Each entry that follows should be retyped in full and exactly.

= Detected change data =
+===+
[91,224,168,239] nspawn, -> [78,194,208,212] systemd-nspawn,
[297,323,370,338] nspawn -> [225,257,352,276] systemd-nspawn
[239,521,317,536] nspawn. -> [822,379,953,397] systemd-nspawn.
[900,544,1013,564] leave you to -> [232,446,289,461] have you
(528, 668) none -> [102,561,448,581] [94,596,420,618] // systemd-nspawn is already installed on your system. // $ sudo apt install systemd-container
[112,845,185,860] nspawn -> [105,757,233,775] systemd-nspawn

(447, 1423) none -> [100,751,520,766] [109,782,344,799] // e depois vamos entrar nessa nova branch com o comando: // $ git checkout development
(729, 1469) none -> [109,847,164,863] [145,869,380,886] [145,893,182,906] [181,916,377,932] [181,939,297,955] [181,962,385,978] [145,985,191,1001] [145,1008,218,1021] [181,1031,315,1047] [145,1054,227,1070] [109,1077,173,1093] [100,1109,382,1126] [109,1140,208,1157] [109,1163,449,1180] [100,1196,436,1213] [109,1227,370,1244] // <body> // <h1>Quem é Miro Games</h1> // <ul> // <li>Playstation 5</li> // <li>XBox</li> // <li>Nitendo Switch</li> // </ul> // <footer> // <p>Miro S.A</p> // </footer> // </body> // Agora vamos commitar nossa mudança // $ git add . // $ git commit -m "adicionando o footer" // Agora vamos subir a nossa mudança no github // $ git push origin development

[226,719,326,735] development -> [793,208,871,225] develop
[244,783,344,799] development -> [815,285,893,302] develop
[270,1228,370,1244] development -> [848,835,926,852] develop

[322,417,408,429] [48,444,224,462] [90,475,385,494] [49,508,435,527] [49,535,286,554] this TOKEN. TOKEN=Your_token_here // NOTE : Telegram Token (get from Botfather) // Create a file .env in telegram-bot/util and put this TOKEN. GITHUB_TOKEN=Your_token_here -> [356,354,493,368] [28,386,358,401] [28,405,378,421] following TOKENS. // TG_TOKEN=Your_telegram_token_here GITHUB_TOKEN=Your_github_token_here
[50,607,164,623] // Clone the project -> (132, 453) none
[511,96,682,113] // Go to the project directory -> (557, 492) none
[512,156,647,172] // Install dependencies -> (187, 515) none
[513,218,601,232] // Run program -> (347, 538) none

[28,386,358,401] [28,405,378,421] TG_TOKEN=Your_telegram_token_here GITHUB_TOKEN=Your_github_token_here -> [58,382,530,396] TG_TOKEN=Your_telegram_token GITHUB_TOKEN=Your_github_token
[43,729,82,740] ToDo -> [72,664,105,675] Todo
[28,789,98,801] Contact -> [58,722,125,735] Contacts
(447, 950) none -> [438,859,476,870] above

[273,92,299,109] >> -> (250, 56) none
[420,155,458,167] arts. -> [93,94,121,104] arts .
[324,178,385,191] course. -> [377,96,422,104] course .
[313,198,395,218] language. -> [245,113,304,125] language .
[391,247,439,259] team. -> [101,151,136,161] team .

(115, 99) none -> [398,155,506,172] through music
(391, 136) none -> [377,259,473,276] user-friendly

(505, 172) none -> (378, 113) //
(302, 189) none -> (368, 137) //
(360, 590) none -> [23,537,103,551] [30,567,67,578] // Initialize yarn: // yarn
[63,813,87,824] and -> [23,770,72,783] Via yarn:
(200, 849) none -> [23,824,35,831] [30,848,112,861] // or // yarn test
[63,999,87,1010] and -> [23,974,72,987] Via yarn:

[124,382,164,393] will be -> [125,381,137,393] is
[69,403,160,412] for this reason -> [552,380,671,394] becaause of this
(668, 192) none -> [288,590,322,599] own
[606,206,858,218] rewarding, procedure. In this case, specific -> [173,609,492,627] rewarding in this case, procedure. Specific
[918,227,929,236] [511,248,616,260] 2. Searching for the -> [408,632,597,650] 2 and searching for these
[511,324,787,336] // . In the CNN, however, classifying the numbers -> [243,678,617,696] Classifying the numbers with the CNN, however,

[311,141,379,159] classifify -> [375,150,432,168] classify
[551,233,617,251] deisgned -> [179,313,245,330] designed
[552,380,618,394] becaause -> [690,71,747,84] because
+===+
= Task answer =
[91,224,168,239] nspawn, -> [78,194,208,212] systemd-nspawn,
[297,323,370,338] nspawn -> [225,257,352,276] systemd-nspawn
[239,521,317,536] nspawn. -> [822,379,953,397] systemd-nspawn.
[900,544,1013,564] leave you to -> [232,446,289,461] have you
(528, 668) none -> [102,561,448,581] [94,596,420,618] // systemd-nspawn is already installed on your system. // $ sudo apt install systemd-container
[112,845,185,860] nspawn -> [105,757,233,775] systemd-nspawn

(447, 1423) none -> [100,751,520,766] [109,782,344,799] // e depois vamos entrar nessa nova branch com o comando: // $ git checkout development
(729, 1469) none -> [109,847,164,863] [145,869,380,886] [145,893,182,906] [181,916,377,932] [181,939,297,955] [181,962,385,978] [145,985,191,1001] [145,1008,218,1021] [181,1031,315,1047] [145,1054,227,1070] [109,1077,173,1093] [100,1109,382,1126] [109,1140,208,1157] [109,1163,449,1180] [100,1196,436,1213] [109,1227,370,1244] // <body> // <h1>Quem é Miro Games</h1> // <ul> // <li>Playstation 5</li> // <li>XBox</li> // <li>Nitendo Switch</li> // </ul> // <footer> // <p>Miro S.A</p> // </footer> // </body> // Agora vamos commitar nossa mudança // $ git add . // $ git commit -m "adicionando o footer" // Agora vamos subir a nossa mudança no github // $ git push origin development

[226,719,326,735] development -> [793,208,871,225] develop
[244,783,344,799] development -> [815,285,893,302] develop
[270,1228,370,1244] development -> [848,835,926,852] develop

[322,417,408,429] [48,444,224,462] [90,475,385,494] [49,508,435,527] [49,535,286,554] this TOKEN. TOKEN=Your_token_here // NOTE : Telegram Token (get from Botfather) // Create a file .env in telegram-bot/util and put this TOKEN. GITHUB_TOKEN=Your_token_here -> [356,354,493,368] [28,386,358,401] [28,405,378,421] following TOKENS. // TG_TOKEN=Your_telegram_token_here GITHUB_TOKEN=Your_github_token_here
[50,607,164,623] // Clone the project -> (132, 453) none
[511,96,682,113] // Go to the project directory -> (557, 492) none
[512,156,647,172] // Install dependencies -> (187, 515) none
[513,218,601,232] // Run program -> (347, 538) none

[28,386,358,401] [28,405,378,421] TG_TOKEN=Your_telegram_token_here GITHUB_TOKEN=Your_github_token_here -> [58,382,530,396] TG_TOKEN=Your_telegram_token GITHUB_TOKEN=Your_github_token
[43,729,82,740] ToDo -> [72,664,105,675] Todo
[28,789,98,801] Contact -> [58,722,125,735] Contacts
(447, 950) none -> [438,859,476,870] above

[273,92,299,109] >> -> (250, 56) none
[420,155,458,167] arts. -> [93,94,121,104] arts .
[324,178,385,191] course. -> [377,96,422,104] course .
[313,198,395,218] language. -> [245,113,304,125] language .
[391,247,439,259] team. -> [101,151,136,161] team .

(115, 99) none -> [398,155,506,172] through music
(391, 136) none -> [377,259,473,276] user-friendly

(505, 172) none -> (378, 113) //
(302, 189) none -> (368, 137) //
(360, 590) none -> [23,537,103,551] [30,567,67,578] // Initialize yarn: // yarn
[63,813,87,824] and -> [23,770,72,783] Via yarn:
(200, 849) none -> [23,824,35,831] [30,848,112,861] // or // yarn test
[63,999,87,1010] and -> [23,974,72,987] Via yarn:

[124,382,164,393] will be -> [125,381,137,393] is
[69,403,160,412] for this reason -> [552,380,671,394] becaause of this
(668, 192) none -> [288,590,322,599] own
[606,206,858,218] rewarding, procedure. In this case, specific -> [173,609,492,627] rewarding in this case, procedure. Specific
[918,227,929,236] [511,248,616,260] 2. Searching for the -> [408,632,597,650] 2 and searching for these
[511,324,787,336] // . In the CNN, however, classifying the numbers -> [243,678,617,696] Classifying the numbers with the CNN, however,

[311,141,379,159] classifify -> [375,150,432,168] classify
[551,233,617,251] deisgned -> [179,313,245,330] designed
[552,380,618,394] becaause -> [690,71,747,84] because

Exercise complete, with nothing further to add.